- Spanish release poster
- Spanish: Descanse en piezas
- Directed by: José Ramón Larraz
- Screenplay by: Santiago Moncada
- Produced by: José Frade
- Starring: Scott Thompson Baker; Lorin Jean Vail; Dorothy Malone;
- Edited by: José Antonio Rojo; Brian Smedley-Aston;
- Production company: Calepas International
- Distributed by: LIVE Entertainment (U.S.)
- Release date: 10 August 1987 (Spain);
- Running time: 90 minutes
- Country: Spain
- Language: English

= Rest in Pieces (film) =

1987 Spanish/U.S.-made slasher film

Rest in Pieces (Spanish: Descanse en piezas) is a 1987 horror film directed by José Ramón Larraz and starring Scott Thompson Baker, Lorin Jean Vail, and Dorothy Malone. Its plot follows a young wife and her husband who inherit her wealthy aunt's mansion, only to find the home harbors dark secrets.

==Plot==
Helen Hewitt inherits a sprawling Pennsylvania estate from her wealthy, eccentric aunt Catherine Boyle, who commits suicide by ingesting strychnine, an act which she records on video. After paying their respects, and a subsequent incident where Catherine's ashes escape from her urn and blow onto the grounds of the estate, Helen and her ex-tennis pro husband, Bob, move from Los Angeles to the estate. Upon arriving, they find it inhabited by various friends of Catherine's who reside in the numerous buildings on the property. Among them are a live-in maid, Lisa; an ex-military man; a blind concert pianist, David Hume; a mysterious doctor Anderson; Gertrude Stein; the brutish Jack Ritchy; Whitmore, a writer; and the Reverend Faherty.

Catherine allegedly left $8 million in cash hidden on the property, but kept its location a secret. Bob searches for the money, and in the basement, finds piles of rotten food infested with rats. Bob learns from Helen that her Aunt Catherine was regarded as mentally ill by her family, and that she was at one time institutionalized.

The houseguests hold a small recital concert featuring guest performers, unbeknownst to Bob and Helen. At the concert's end, they savagely murder the unsuspecting musicians, cut up the bodies, and dispose of them and their instruments piece by piece in a furnace, revealing themselves to be part of a death cult. Meanwhile, Helen is plagued by bizarre apparitions of her aunt Helen, and finds that her belongings are continually moved around. Helen becomes convinced her aunt's houseguests are attempting to drive them away, and eventually comes to believe them to be ghosts. Bob confronts the six houseguests, who remain dedicated to Catherine and assure him they have no interest in the money, though they claim to know where it is hidden.

The group of houseguests gather in the parlor and each light a candle. As the flames each inexplicably extinguish, the Reverend asserts that it is Catherine communicating with them. Meanwhile, Bob summons Louis, an attorney, to the house, but he is stopped on the road by David, who stabs him to death. Helen is confronted by the houseguests in the swimming pool of the home. When Bob tries to come to her rescue, Lisa and Gertrude stab him to death before sedating Helen.

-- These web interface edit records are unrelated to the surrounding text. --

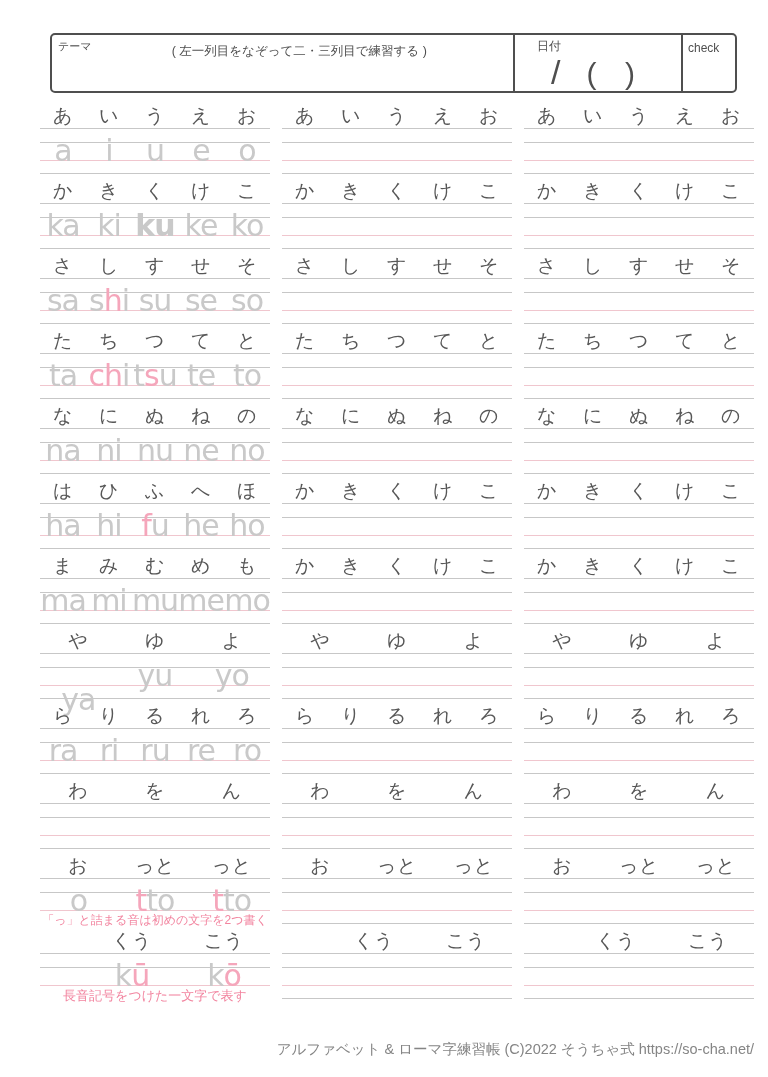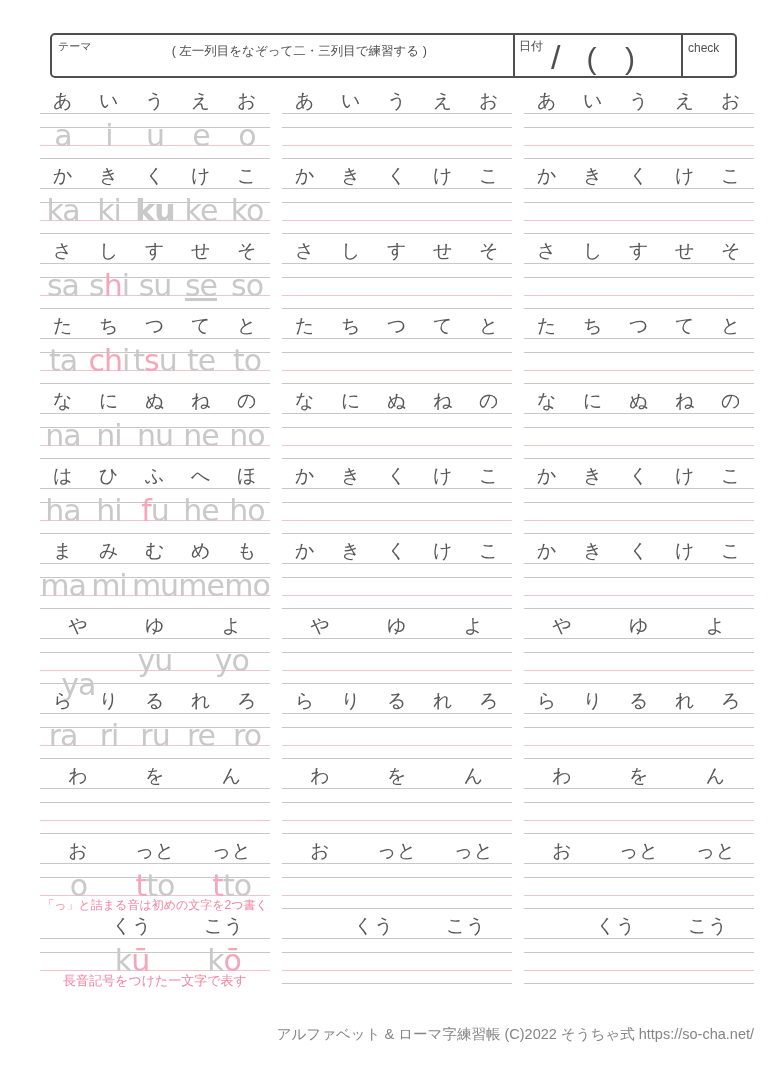"テーマ" .hd { height: 45px -> 60px }
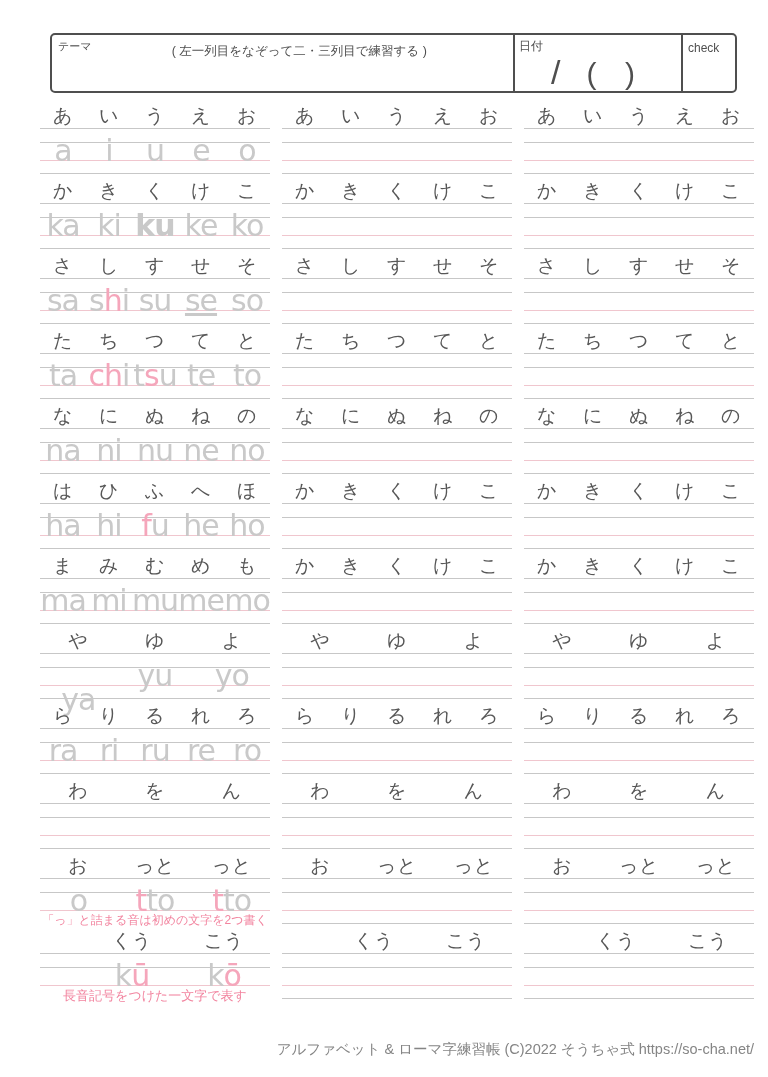"日付" .hd-date-label { left: 4px -> 22px }
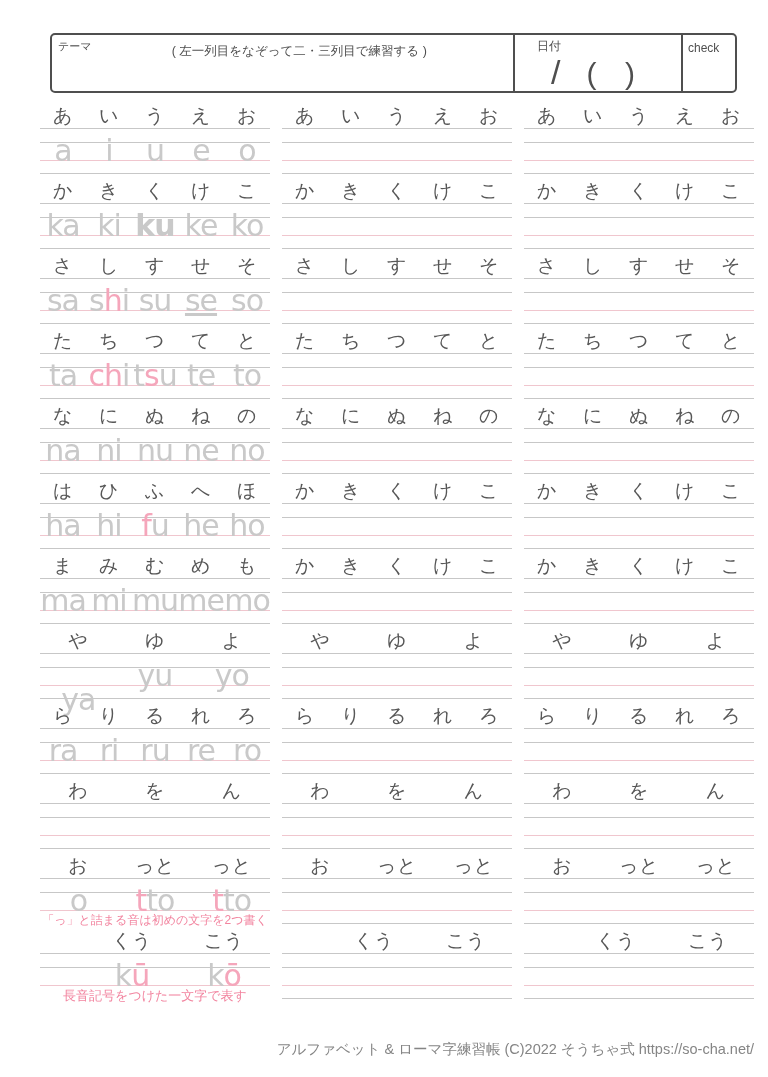"se" span.tcell { text-decoration: underline -> none }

Helen awakens and the cultists inform her that they are only following Catherine's instructions. Dr. Anderson reveals that he was a doctor at the hospital in which Catherine was institutionalized, and that the other houseguests were all patients as well, each who committed suicide. The cultists chase Helen through the property, again incapacitating her. When she awakens again, she wanders through the house, which now appears empty. Downstairs, she finds Bob sitting before the fireplace, and passes out from fright. It is revealed that Bob has made a deal with the houseguests, who promise him the $8 million if they can coerce Helen to commit suicide.

As the cultists attempt to force Helen to slash her wrists, Bob, riddled with guilt, sabotages the gathering. A fight breaks out, during which Helen slashes Gertrude's throat, killing her, before she and Bob flee. A short time later, while on the plane back to Los Angeles, Helen notices Lisa and Louis seated next to her. As she observes the seats around her, she finds herself again surrounded by the cultists, and to top it all off Catherine also appears to be among the passengers.

==Release==
The film was released on VHS in the United States on March 10, 1988 by LIVE Entertainment, and reissued on August 11 to take advantage of the Halloween season. The film was released on Blu-ray via Vinegar Syndrome on Oct 27, 2020.